According to official data released Thursday, prices of essential items continued to move up, with pulses dearer by 35.23 percent, potatoes by 27.69 percent, vegetables by 15.45 percent and wheat by 14 percent.

The limited data on wholesale price index released by the commerce and industry ministry

also showed a rise in the index for primary articles by 15 percent and that for fuel, power, light and lubricants going up 9.59 percent.

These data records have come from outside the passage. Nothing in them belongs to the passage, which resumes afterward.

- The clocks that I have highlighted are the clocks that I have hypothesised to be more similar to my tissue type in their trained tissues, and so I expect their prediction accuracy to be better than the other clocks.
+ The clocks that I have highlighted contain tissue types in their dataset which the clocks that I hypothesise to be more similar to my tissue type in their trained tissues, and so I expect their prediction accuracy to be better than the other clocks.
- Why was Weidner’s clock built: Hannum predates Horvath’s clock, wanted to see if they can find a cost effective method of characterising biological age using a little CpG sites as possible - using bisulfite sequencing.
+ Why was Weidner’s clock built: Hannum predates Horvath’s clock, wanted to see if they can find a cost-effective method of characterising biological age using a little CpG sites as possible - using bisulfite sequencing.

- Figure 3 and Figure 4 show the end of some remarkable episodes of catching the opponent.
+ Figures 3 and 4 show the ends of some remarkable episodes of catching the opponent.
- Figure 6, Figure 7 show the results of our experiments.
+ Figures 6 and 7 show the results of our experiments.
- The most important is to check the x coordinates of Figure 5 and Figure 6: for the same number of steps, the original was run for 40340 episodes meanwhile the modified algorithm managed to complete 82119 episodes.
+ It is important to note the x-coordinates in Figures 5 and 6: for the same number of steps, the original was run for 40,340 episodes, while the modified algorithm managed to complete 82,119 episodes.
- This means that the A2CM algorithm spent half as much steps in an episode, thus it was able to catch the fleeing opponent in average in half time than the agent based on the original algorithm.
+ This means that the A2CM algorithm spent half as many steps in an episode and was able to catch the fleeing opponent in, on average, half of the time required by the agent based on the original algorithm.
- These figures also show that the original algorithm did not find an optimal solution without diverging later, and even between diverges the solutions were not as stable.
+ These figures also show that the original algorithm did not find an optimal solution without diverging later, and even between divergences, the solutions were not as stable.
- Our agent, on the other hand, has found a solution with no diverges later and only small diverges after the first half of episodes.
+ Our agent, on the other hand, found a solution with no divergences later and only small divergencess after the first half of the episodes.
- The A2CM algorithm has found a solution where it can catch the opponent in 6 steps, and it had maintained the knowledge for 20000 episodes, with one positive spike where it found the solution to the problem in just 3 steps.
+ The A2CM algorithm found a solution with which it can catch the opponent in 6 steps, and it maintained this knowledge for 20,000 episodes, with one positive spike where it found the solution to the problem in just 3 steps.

India’s annual rate of inflation, based on the wholesale prices index, had risen to 8.56 percent in January from 7.31 percent in the previous month, primarily due to galloping food prices.

After the government hiked auto fuel prices, it is feared that food prices would rise further in the coming months.

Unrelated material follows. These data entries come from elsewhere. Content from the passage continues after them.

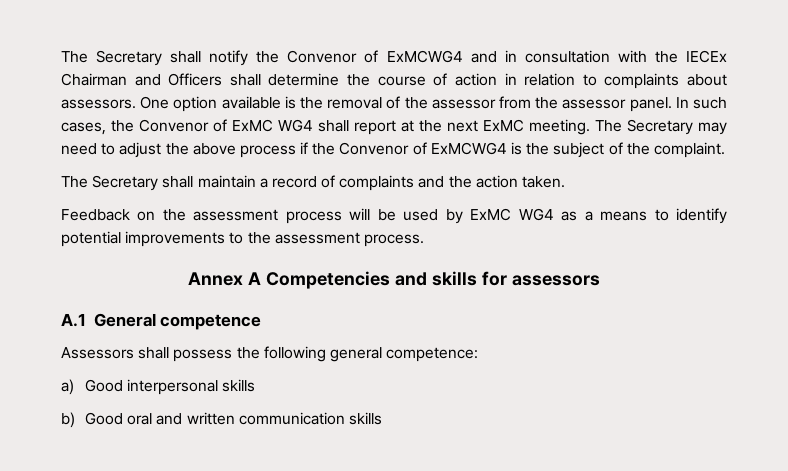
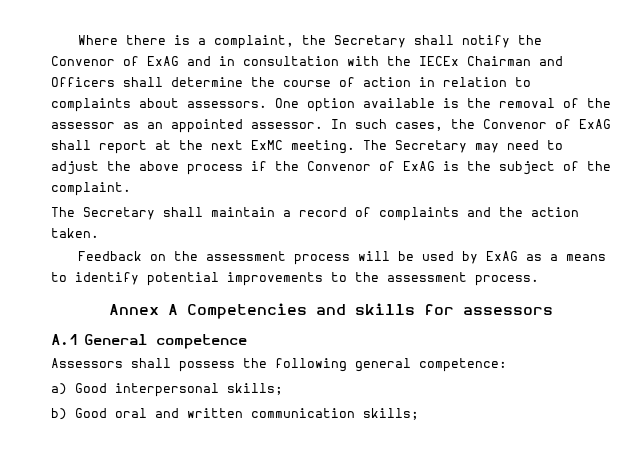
- The Secretary shall notify the Convenor of ExMCWG4 and in consultation with the IECEx Chairman and Officers shall determine the course of action in relation to complaints about assessors.
+ Where there is a complaint, the Secretary shall notify the Convenor of ExAG and in consultation with the IECEx Chairman and Officers shall determine the course of action in relation to complaints about assessors.
- One option available is the removal of the assessor from the assessor panel.
+ One option available is the removal of the assessor as an appointed assessor.
- In such cases, the Convenor of ExMC WG4 shall report at the next ExMC meeting.
+ In such cases, the Convenor of ExAG shall report at the next ExMC meeting.
- The Secretary may need to adjust the above process if the Convenor of ExMCWG4 is the subject of the complaint.
+ The Secretary may need to adjust the above process if the Convenor of ExAG is the subject of the complaint.
- Feedback on the assessment process will be used by ExMC WG4 as a means to identify potential improvements to the assessment process.
+ Feedback on the assessment process will be used by ExAG as a means to identify potential improvements to the assessment process.
- a) Good interpersonal skills
+ a) Good interpersonal skills;
- b) Good oral and written communication skills
+ b) Good oral and written communication skills;

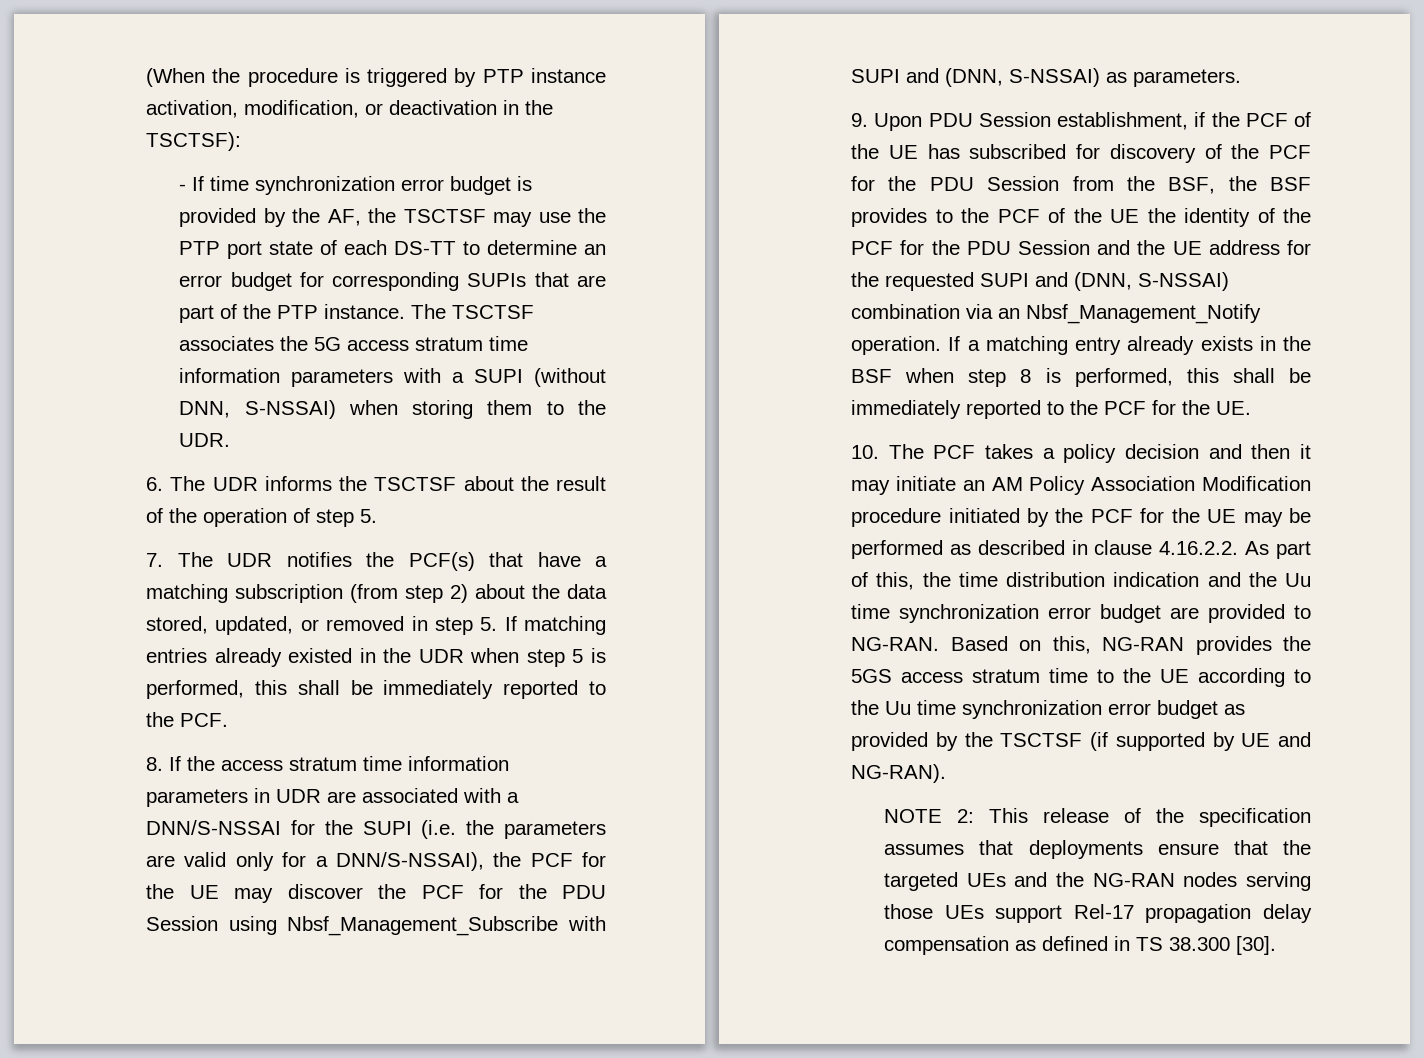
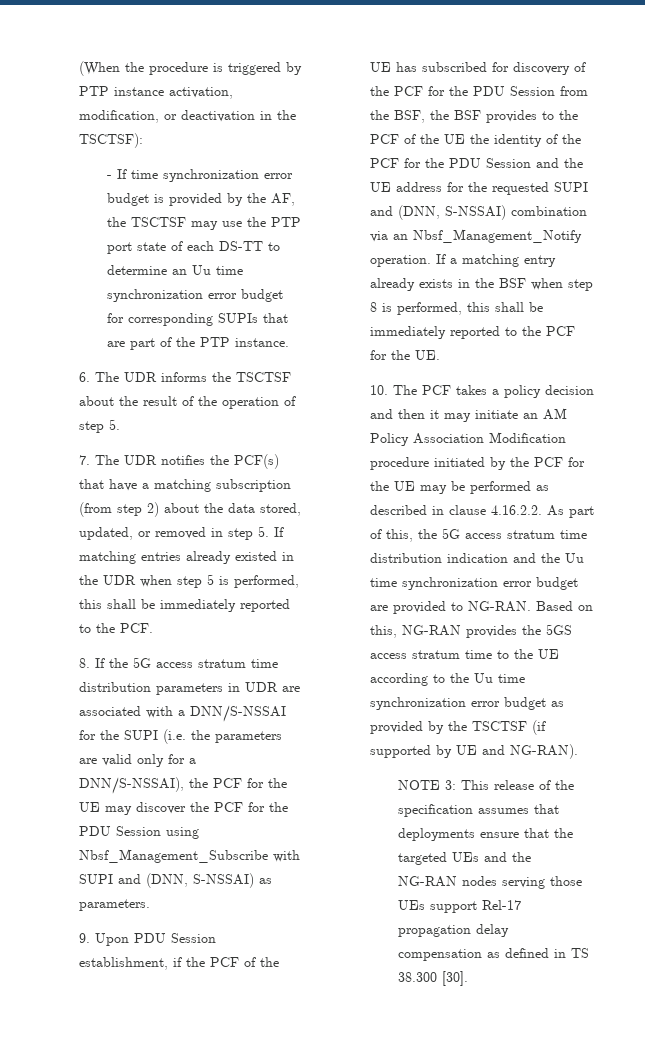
- - If time synchronization error budget is provided by the AF, the TSCTSF may use the PTP port state of each DS-TT to determine an error budget for corresponding SUPIs that are part of the PTP instance. The TSCTSF associates the 5G access stratum time information parameters with a SUPI (without DNN, S-NSSAI) when storing them to the UDR.
+ - If time synchronization error budget is provided by the AF, the TSCTSF may use the PTP port state of each DS-TT to determine an Uu time synchronization error budget for corresponding SUPIs that are part of the PTP instance.
- 8. If the access stratum time information parameters in UDR are associated with a DNN/S-NSSAI for the SUPI (i.e. the parameters are valid only for a DNN/S-NSSAI), the PCF for the UE may discover the PCF for the PDU Session using Nbsf_Management_Subscribe with SUPI and (DNN, S-NSSAI) as parameters.
+ 8. If the 5G access stratum time distribution parameters in UDR are associated with a DNN/S-NSSAI for the SUPI (i.e. the parameters are valid only for a DNN/S-NSSAI), the PCF for the UE may discover the PCF for the PDU Session using Nbsf_Management_Subscribe with SUPI and (DNN, S-NSSAI) as parameters.
- 10. The PCF takes a policy decision and then it may initiate an AM Policy Association Modification procedure initiated by the PCF for the UE may be performed as described in clause 4.16.2.2. As part of this, the time distribution indication and the Uu time synchronization error budget are provided to NG-RAN.
+ 10. The PCF takes a policy decision and then it may initiate an AM Policy Association Modification procedure initiated by the PCF for the UE may be performed as described in clause 4.16.2.2. As part of this, the 5G access stratum time distribution indication and the Uu time synchronization error budget are provided to NG-RAN.
- NOTE 2: This release of the specification assumes that deployments ensure that the targeted UEs and the NG-RAN nodes serving those UEs support Rel-17 propagation delay compensation as defined in TS 38.300 [30].
+ NOTE 3: This release of the specification assumes that deployments ensure that the targeted UEs and the NG-RAN nodes serving those UEs support Rel-17 propagation delay compensation as defined in TS 38.300 [30].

Both houses of parliament Wednesday witnessed stormy scenes as opposition members demanded a rollback of petrol and diesel price hikes, saying they would have a cascading effect on the already high prices of essential commodities.

The price rise of some essential food items over the 52-week period:

- Pulses: 35.23 percent

- Potatoes: 27.69 percent

- Vegetables: 15.45 percent

- Milk: 15.28 percent

- Wheat: 14 percent

- Cereals: 11.58 percent

- Onions: 11.14 percent

- Fruits: 10.41 percent

- Rice: 9.62 percent

More at : India’s food inflation rises marginally (Lead) India’s food inflation rises marginally (Lead)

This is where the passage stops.